In Texas, a federal judge ruled that children in permanent foster care can move forward with their class-action lawsuit against the Department of Family and Protective Services (DFPS). The suit claims the state has violated their constitutional rights and subjected them to harm.
In a 107-page decision, Senior U.S. District Judge Janis Graham Jack found that “There is ample evidence on the record …. that caseworkers are overburdened, that this might pose risks to the children …. and that DFPS and other State officials had actual or constructive knowledge of these risks.”

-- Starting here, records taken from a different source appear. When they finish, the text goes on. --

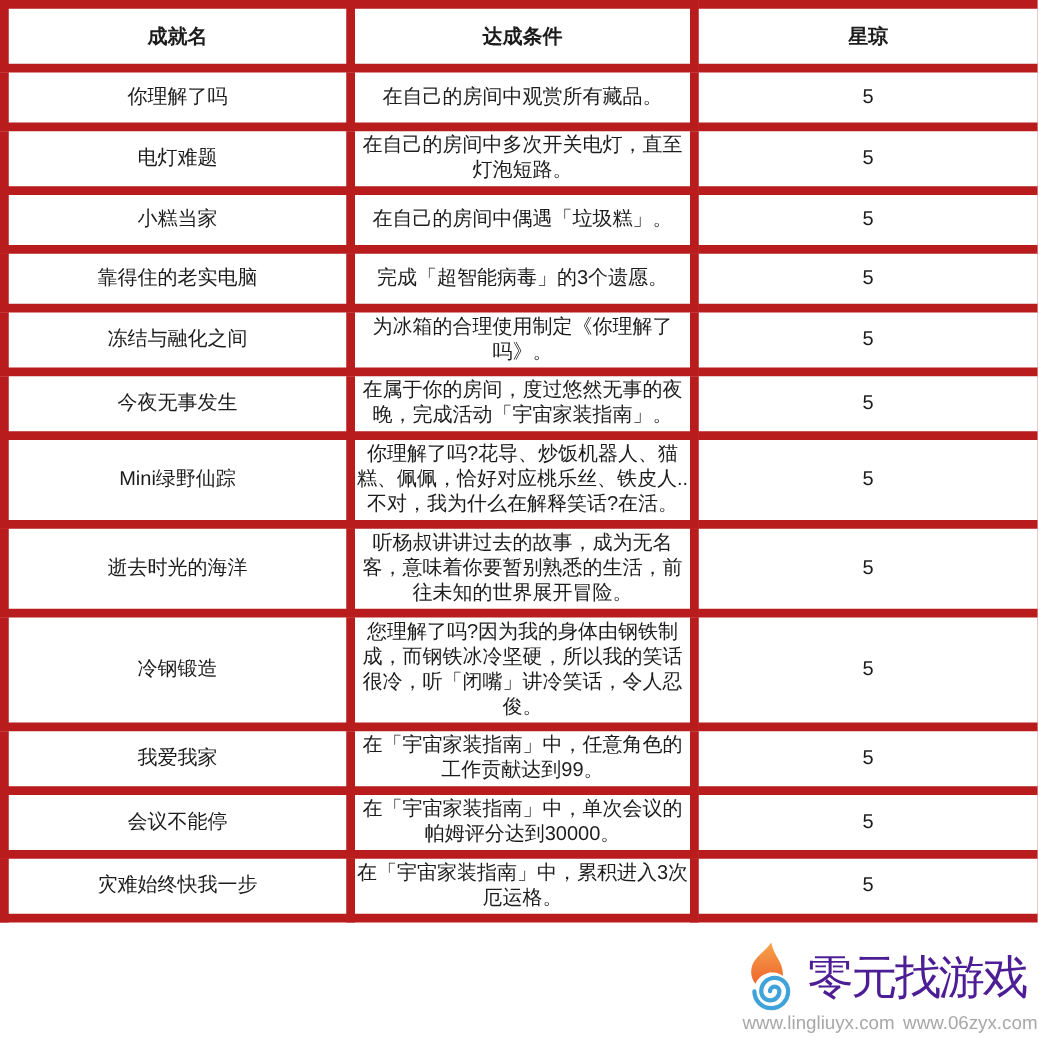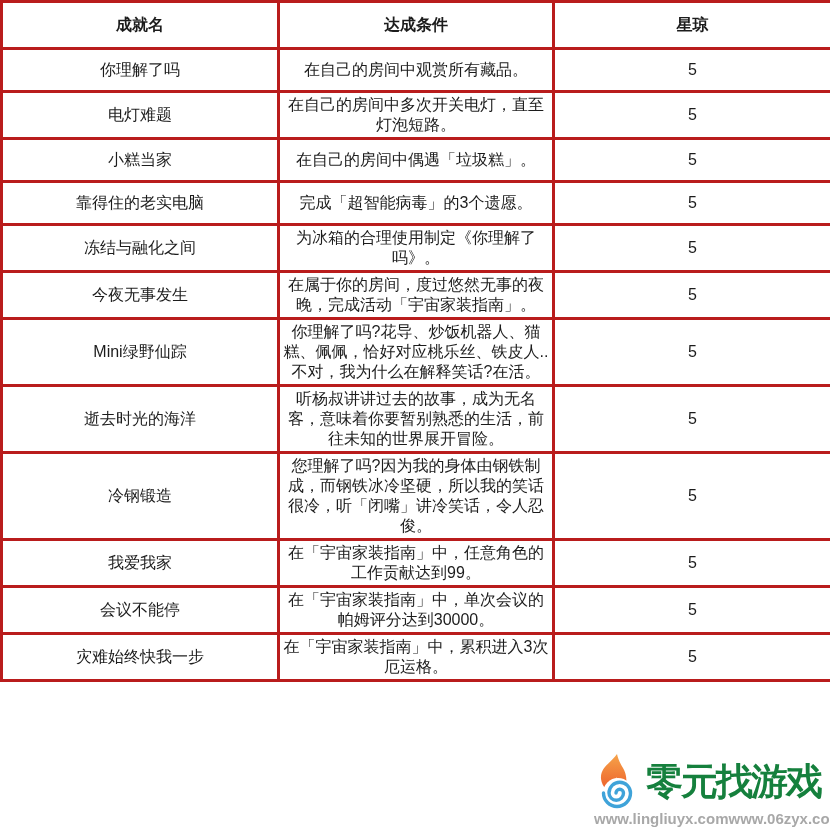"成就名" .achievements th, .achievements td { border: 3px solid #b91c1c -> 7px solid #b91c1c }
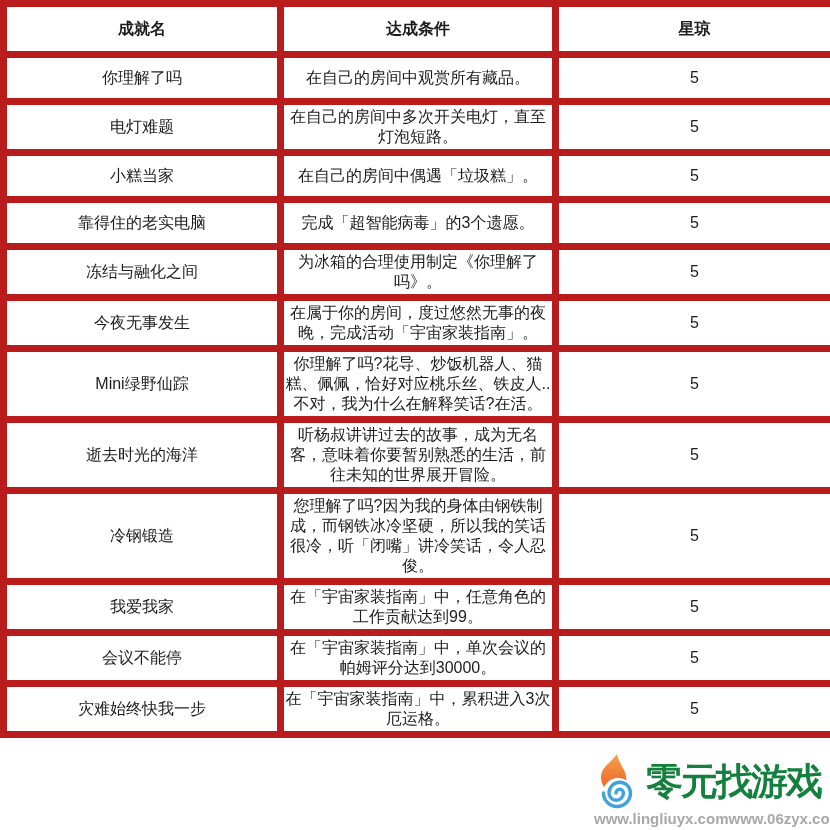"零元找游戏" .wm-title { color: #15803d -> #4c1d95; font-weight: bold -> normal }
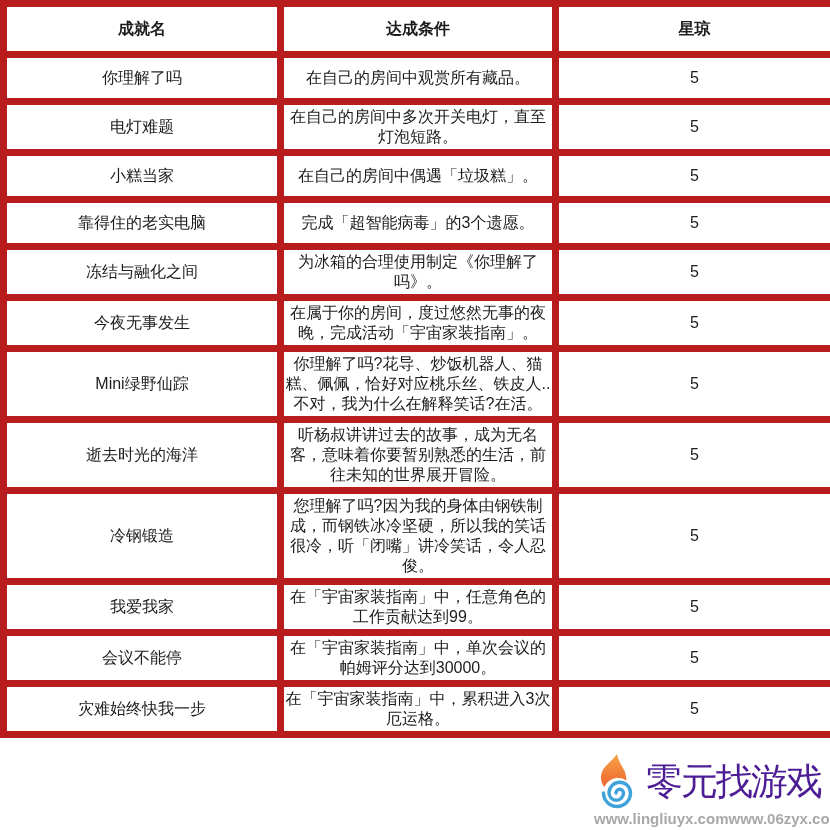"www.lingliuyx.com" .wm-urls { font-weight: 700 -> 400 }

Children’s Rights and Texas co-counsel Haynes and Boone, LLP and Yetter Coleman LLP have asserted that the state fails to monitor children’s safety, putting them in understaffed group homes and unlicensed homes of relatives or inappropriately placing them in congregate care. This leads to high rates of abuse and neglect, frequent and repeated moves between placements, and unnecessary separation of children from their siblings and communities.
Recently a U.S. district judge ruled in favor of Massachusetts in the case of Connor B. v. Patrick. Children’s Rights brought the case on behalf of children in foster care because of several well-known failings within the state’s Department of Children and Families. These issues existed for years, and far too many children have suffered harm as a result. CR awaits the court’s written opinion and will consider appellate options. The organization will remain vigilant to ensure that the state makes good on its promise to improve its child welfare system.